◆ EXERCISE REQUIREMENTS ◆
Your response should be an exact transcription of the data, images excluded.

◆ SUPPLIED INFORMATION ◆
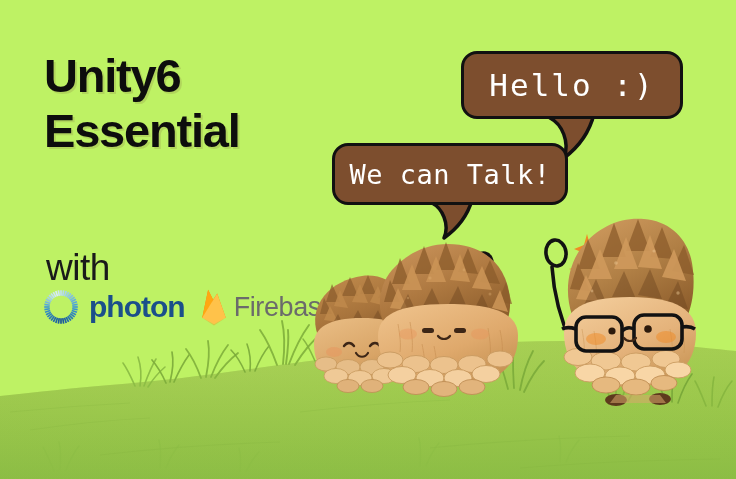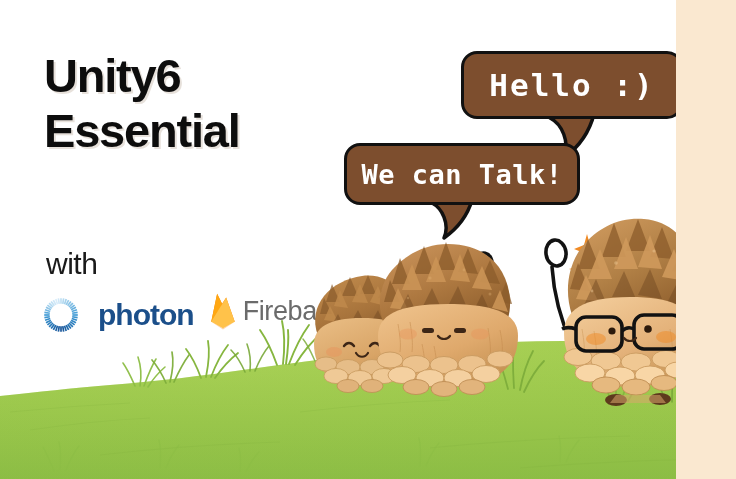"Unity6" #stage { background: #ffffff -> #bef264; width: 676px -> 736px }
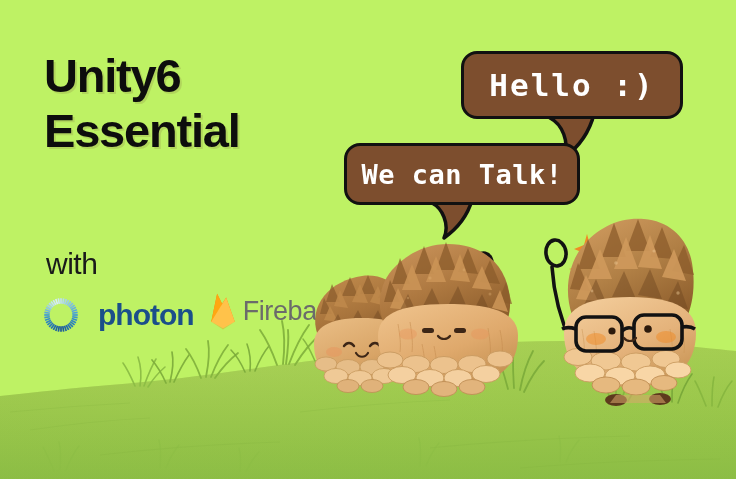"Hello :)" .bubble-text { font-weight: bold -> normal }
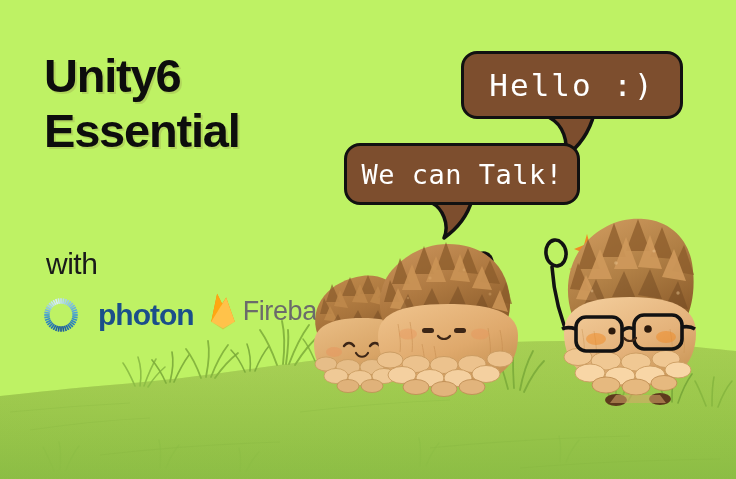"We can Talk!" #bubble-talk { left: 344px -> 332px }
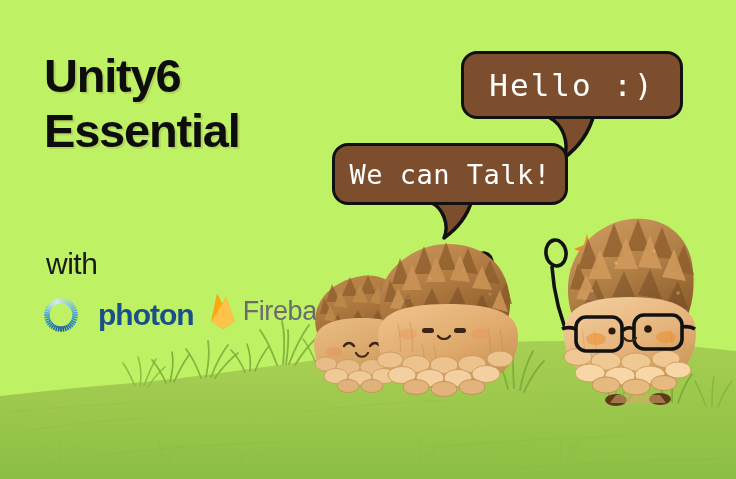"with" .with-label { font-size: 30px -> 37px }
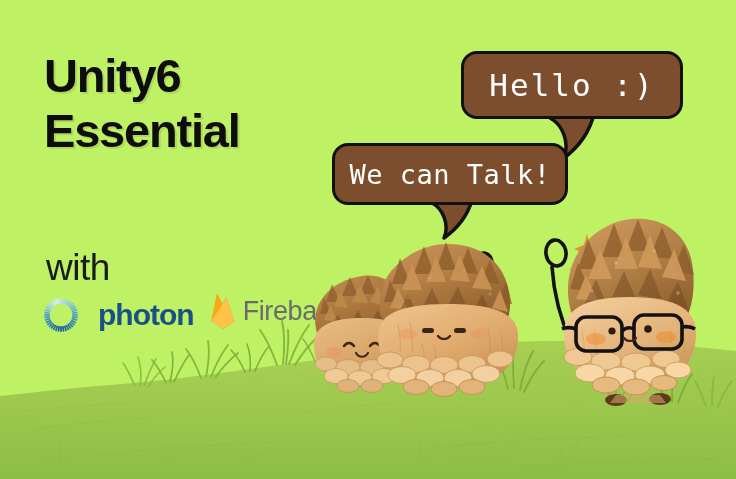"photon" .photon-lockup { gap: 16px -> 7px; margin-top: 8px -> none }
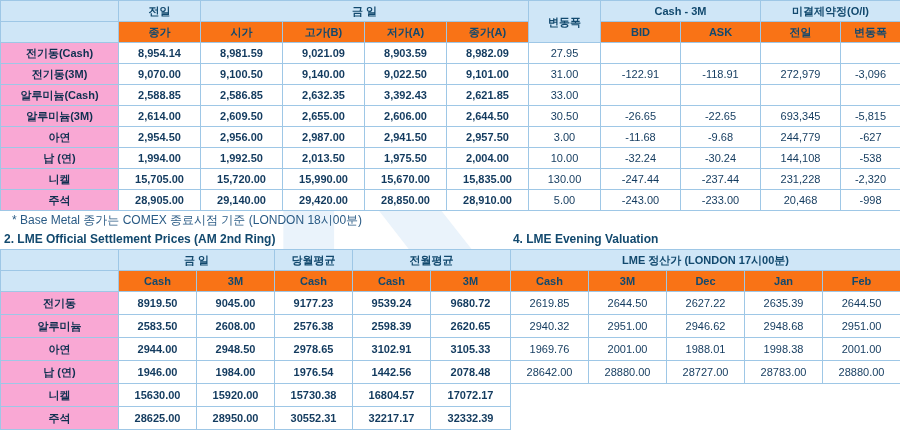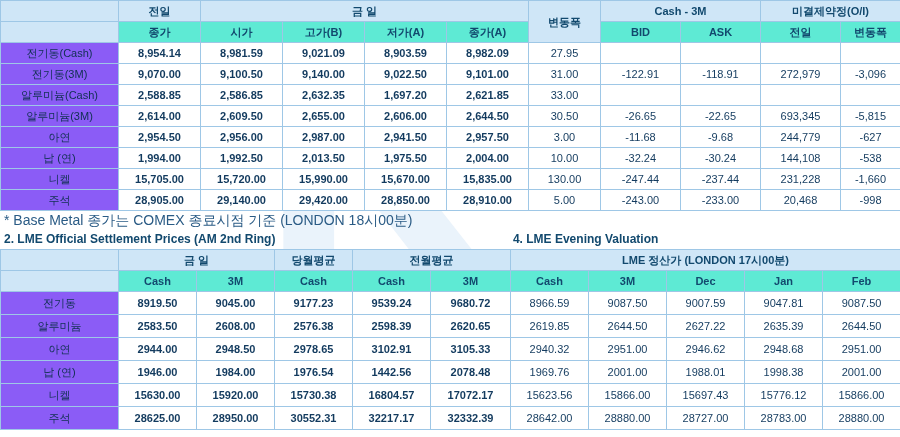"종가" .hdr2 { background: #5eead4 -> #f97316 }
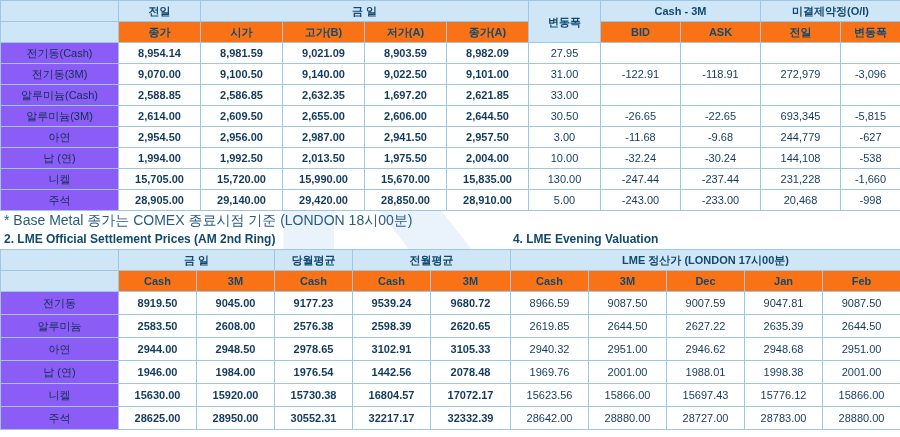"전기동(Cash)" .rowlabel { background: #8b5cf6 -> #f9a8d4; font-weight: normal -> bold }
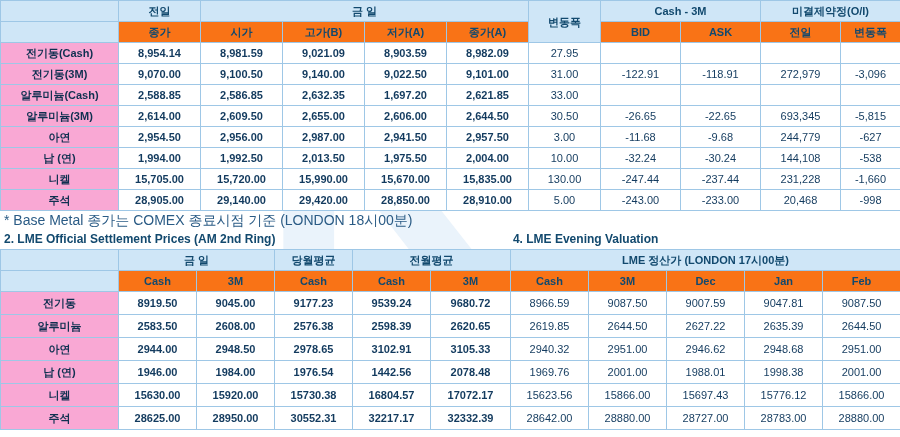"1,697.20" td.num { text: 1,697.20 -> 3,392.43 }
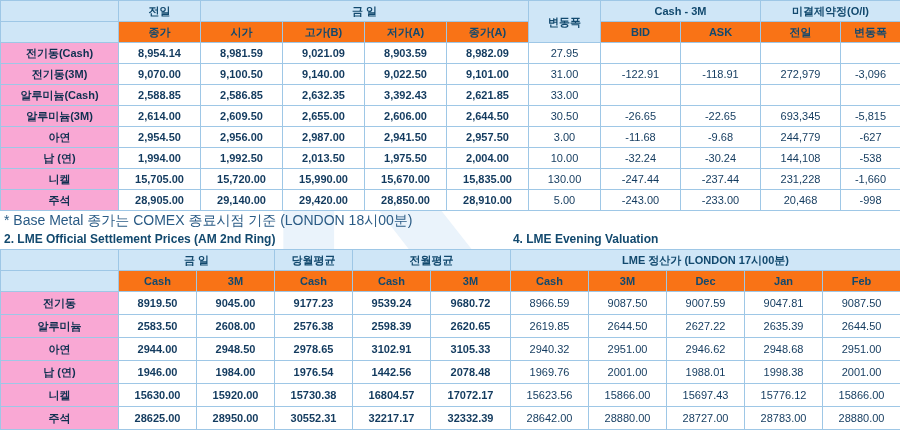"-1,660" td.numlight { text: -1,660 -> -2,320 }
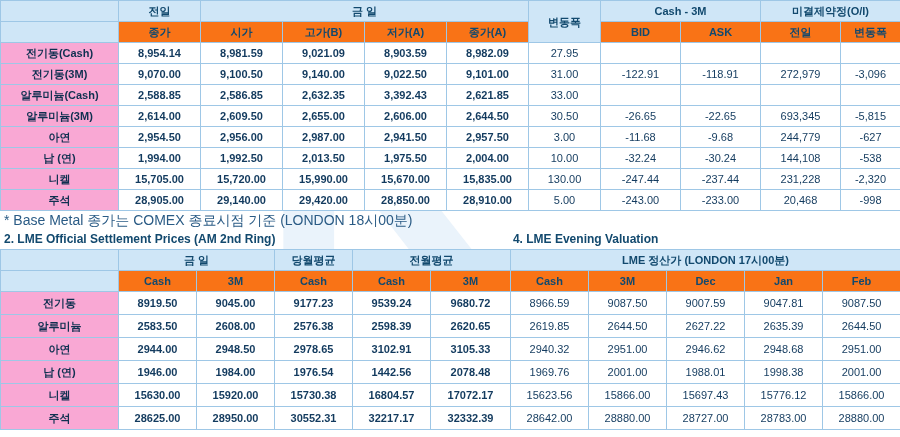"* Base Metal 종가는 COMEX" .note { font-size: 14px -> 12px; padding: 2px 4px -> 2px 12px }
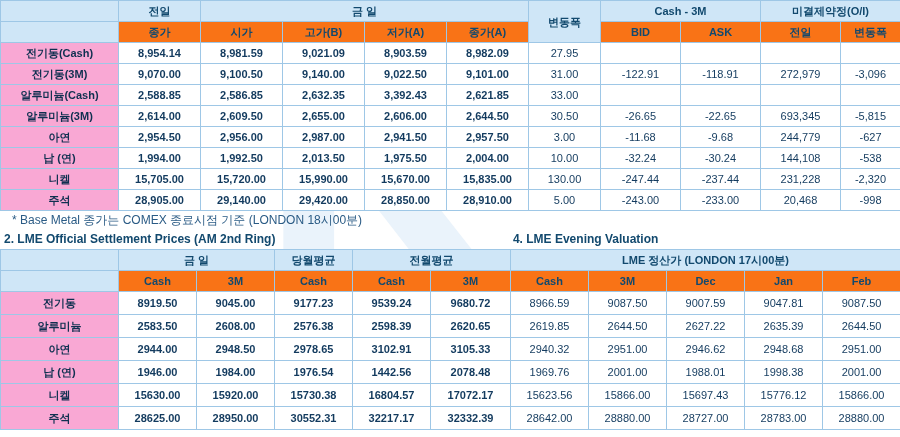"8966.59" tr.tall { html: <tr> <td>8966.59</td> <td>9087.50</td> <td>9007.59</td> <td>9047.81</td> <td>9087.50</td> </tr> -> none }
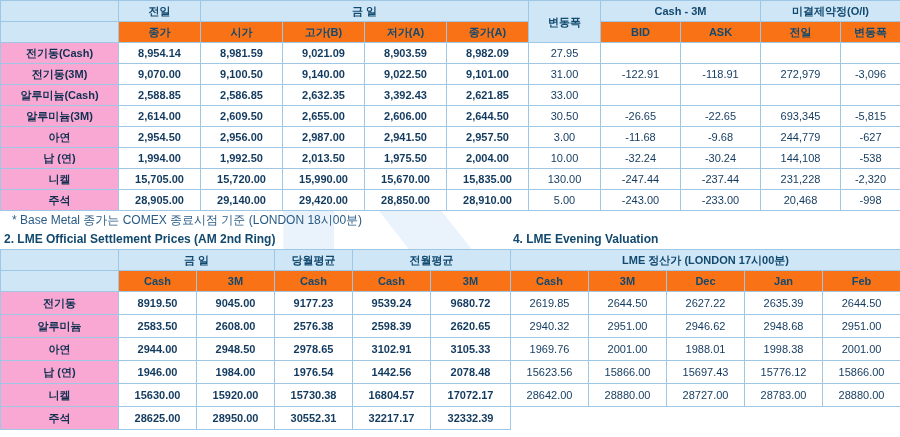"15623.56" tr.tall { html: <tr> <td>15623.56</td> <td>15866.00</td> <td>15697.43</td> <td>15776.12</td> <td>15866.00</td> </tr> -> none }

◆ ANSWER TO THIS PROBLEM ◆
"Unity6" #stage { background: #ffffff -> #bef264; width: 676px -> 736px }
"Hello :)" .bubble-text { font-weight: bold -> normal }
"We can Talk!" #bubble-talk { left: 344px -> 332px }
"with" .with-label { font-size: 30px -> 37px }
"photon" .photon-lockup { gap: 16px -> 7px; margin-top: 8px -> none }
"종가" .hdr2 { background: #5eead4 -> #f97316 }
"전기동(Cash)" .rowlabel { background: #8b5cf6 -> #f9a8d4; font-weight: normal -> bold }
"1,697.20" td.num { text: 1,697.20 -> 3,392.43 }
"-1,660" td.numlight { text: -1,660 -> -2,320 }
"* Base Metal 종가는 COMEX" .note { font-size: 14px -> 12px; padding: 2px 4px -> 2px 12px }
"8966.59" tr.tall { html: <tr> <td>8966.59</td> <td>9087.50</td> <td>9007.59</td> <td>9047.81</td> <td>9087.50</td> </tr> -> none }
"15623.56" tr.tall { html: <tr> <td>15623.56</td> <td>15866.00</td> <td>15697.43</td> <td>15776.12</td> <td>15866.00</td> </tr> -> none }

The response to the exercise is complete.